▸ **Exercise directions**
Could you retype every record below exactly as it appears?

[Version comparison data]
#####
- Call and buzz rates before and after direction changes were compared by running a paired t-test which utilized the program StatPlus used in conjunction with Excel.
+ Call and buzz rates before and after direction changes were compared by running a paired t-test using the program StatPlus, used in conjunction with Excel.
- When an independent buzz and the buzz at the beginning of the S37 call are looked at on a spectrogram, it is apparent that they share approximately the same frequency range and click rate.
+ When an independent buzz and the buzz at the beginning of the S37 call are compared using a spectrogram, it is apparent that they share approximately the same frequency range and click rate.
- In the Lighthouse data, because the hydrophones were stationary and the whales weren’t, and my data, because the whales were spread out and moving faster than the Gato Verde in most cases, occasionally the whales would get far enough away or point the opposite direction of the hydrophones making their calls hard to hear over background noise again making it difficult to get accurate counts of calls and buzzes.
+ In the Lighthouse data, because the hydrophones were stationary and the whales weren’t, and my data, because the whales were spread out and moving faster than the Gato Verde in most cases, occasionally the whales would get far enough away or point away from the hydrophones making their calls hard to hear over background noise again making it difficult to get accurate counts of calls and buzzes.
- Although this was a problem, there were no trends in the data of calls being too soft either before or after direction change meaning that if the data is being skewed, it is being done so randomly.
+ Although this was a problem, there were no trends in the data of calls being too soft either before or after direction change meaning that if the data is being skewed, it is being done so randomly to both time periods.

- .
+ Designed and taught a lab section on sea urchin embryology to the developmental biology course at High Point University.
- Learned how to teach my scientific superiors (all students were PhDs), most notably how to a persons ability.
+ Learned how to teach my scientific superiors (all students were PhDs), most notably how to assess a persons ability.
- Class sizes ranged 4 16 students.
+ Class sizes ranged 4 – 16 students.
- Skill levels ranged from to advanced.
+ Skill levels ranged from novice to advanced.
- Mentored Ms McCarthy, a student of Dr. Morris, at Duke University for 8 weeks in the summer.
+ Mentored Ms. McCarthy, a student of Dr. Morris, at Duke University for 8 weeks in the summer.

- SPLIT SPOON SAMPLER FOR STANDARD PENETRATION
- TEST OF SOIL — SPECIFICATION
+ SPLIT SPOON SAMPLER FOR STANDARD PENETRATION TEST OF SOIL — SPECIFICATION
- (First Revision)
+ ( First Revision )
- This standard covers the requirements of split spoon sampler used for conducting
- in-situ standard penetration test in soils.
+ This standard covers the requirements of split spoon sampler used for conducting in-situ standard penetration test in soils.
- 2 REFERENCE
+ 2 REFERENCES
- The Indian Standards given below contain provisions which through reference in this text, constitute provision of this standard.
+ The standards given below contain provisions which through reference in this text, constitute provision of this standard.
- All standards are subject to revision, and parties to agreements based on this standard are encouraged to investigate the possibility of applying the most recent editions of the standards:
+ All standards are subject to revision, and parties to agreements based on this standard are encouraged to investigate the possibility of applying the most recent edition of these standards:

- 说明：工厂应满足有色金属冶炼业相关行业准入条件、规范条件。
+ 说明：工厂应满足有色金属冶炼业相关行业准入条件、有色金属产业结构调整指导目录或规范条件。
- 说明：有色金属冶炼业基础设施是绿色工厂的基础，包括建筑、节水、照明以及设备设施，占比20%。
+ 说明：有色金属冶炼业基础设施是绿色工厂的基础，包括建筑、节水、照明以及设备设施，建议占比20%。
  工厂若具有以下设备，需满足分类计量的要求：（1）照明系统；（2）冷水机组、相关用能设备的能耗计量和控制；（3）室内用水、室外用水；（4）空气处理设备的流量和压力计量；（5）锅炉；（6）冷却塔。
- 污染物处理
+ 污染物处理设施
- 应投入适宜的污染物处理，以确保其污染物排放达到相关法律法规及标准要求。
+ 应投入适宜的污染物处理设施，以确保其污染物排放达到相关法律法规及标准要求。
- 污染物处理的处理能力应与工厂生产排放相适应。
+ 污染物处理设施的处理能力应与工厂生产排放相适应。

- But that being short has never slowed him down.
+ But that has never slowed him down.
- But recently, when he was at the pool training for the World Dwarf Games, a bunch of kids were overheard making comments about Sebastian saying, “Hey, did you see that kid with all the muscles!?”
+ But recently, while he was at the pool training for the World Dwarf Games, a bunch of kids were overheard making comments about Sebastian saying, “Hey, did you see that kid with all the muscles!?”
#####
▸ **Exercise solution**
- Call and buzz rates before and after direction changes were compared by running a paired t-test which utilized the program StatPlus used in conjunction with Excel.
+ Call and buzz rates before and after direction changes were compared by running a paired t-test using the program StatPlus, used in conjunction with Excel.
- When an independent buzz and the buzz at the beginning of the S37 call are looked at on a spectrogram, it is apparent that they share approximately the same frequency range and click rate.
+ When an independent buzz and the buzz at the beginning of the S37 call are compared using a spectrogram, it is apparent that they share approximately the same frequency range and click rate.
- In the Lighthouse data, because the hydrophones were stationary and the whales weren’t, and my data, because the whales were spread out and moving faster than the Gato Verde in most cases, occasionally the whales would get far enough away or point the opposite direction of the hydrophones making their calls hard to hear over background noise again making it difficult to get accurate counts of calls and buzzes.
+ In the Lighthouse data, because the hydrophones were stationary and the whales weren’t, and my data, because the whales were spread out and moving faster than the Gato Verde in most cases, occasionally the whales would get far enough away or point away from the hydrophones making their calls hard to hear over background noise again making it difficult to get accurate counts of calls and buzzes.
- Although this was a problem, there were no trends in the data of calls being too soft either before or after direction change meaning that if the data is being skewed, it is being done so randomly.
+ Although this was a problem, there were no trends in the data of calls being too soft either before or after direction change meaning that if the data is being skewed, it is being done so randomly to both time periods.

- .
+ Designed and taught a lab section on sea urchin embryology to the developmental biology course at High Point University.
- Learned how to teach my scientific superiors (all students were PhDs), most notably how to a persons ability.
+ Learned how to teach my scientific superiors (all students were PhDs), most notably how to assess a persons ability.
- Class sizes ranged 4 16 students.
+ Class sizes ranged 4 – 16 students.
- Skill levels ranged from to advanced.
+ Skill levels ranged from novice to advanced.
- Mentored Ms McCarthy, a student of Dr. Morris, at Duke University for 8 weeks in the summer.
+ Mentored Ms. McCarthy, a student of Dr. Morris, at Duke University for 8 weeks in the summer.

- SPLIT SPOON SAMPLER FOR STANDARD PENETRATION
- TEST OF SOIL — SPECIFICATION
+ SPLIT SPOON SAMPLER FOR STANDARD PENETRATION TEST OF SOIL — SPECIFICATION
- (First Revision)
+ ( First Revision )
- This standard covers the requirements of split spoon sampler used for conducting
- in-situ standard penetration test in soils.
+ This standard covers the requirements of split spoon sampler used for conducting in-situ standard penetration test in soils.
- 2 REFERENCE
+ 2 REFERENCES
- The Indian Standards given below contain provisions which through reference in this text, constitute provision of this standard.
+ The standards given below contain provisions which through reference in this text, constitute provision of this standard.
- All standards are subject to revision, and parties to agreements based on this standard are encouraged to investigate the possibility of applying the most recent editions of the standards:
+ All standards are subject to revision, and parties to agreements based on this standard are encouraged to investigate the possibility of applying the most recent edition of these standards:

- 说明：工厂应满足有色金属冶炼业相关行业准入条件、规范条件。
+ 说明：工厂应满足有色金属冶炼业相关行业准入条件、有色金属产业结构调整指导目录或规范条件。
- 说明：有色金属冶炼业基础设施是绿色工厂的基础，包括建筑、节水、照明以及设备设施，占比20%。
+ 说明：有色金属冶炼业基础设施是绿色工厂的基础，包括建筑、节水、照明以及设备设施，建议占比20%。
  工厂若具有以下设备，需满足分类计量的要求：（1）照明系统；（2）冷水机组、相关用能设备的能耗计量和控制；（3）室内用水、室外用水；（4）空气处理设备的流量和压力计量；（5）锅炉；（6）冷却塔。
- 污染物处理
+ 污染物处理设施
- 应投入适宜的污染物处理，以确保其污染物排放达到相关法律法规及标准要求。
+ 应投入适宜的污染物处理设施，以确保其污染物排放达到相关法律法规及标准要求。
- 污染物处理的处理能力应与工厂生产排放相适应。
+ 污染物处理设施的处理能力应与工厂生产排放相适应。

- But that being short has never slowed him down.
+ But that has never slowed him down.
- But recently, when he was at the pool training for the World Dwarf Games, a bunch of kids were overheard making comments about Sebastian saying, “Hey, did you see that kid with all the muscles!?”
+ But recently, while he was at the pool training for the World Dwarf Games, a bunch of kids were overheard making comments about Sebastian saying, “Hey, did you see that kid with all the muscles!?”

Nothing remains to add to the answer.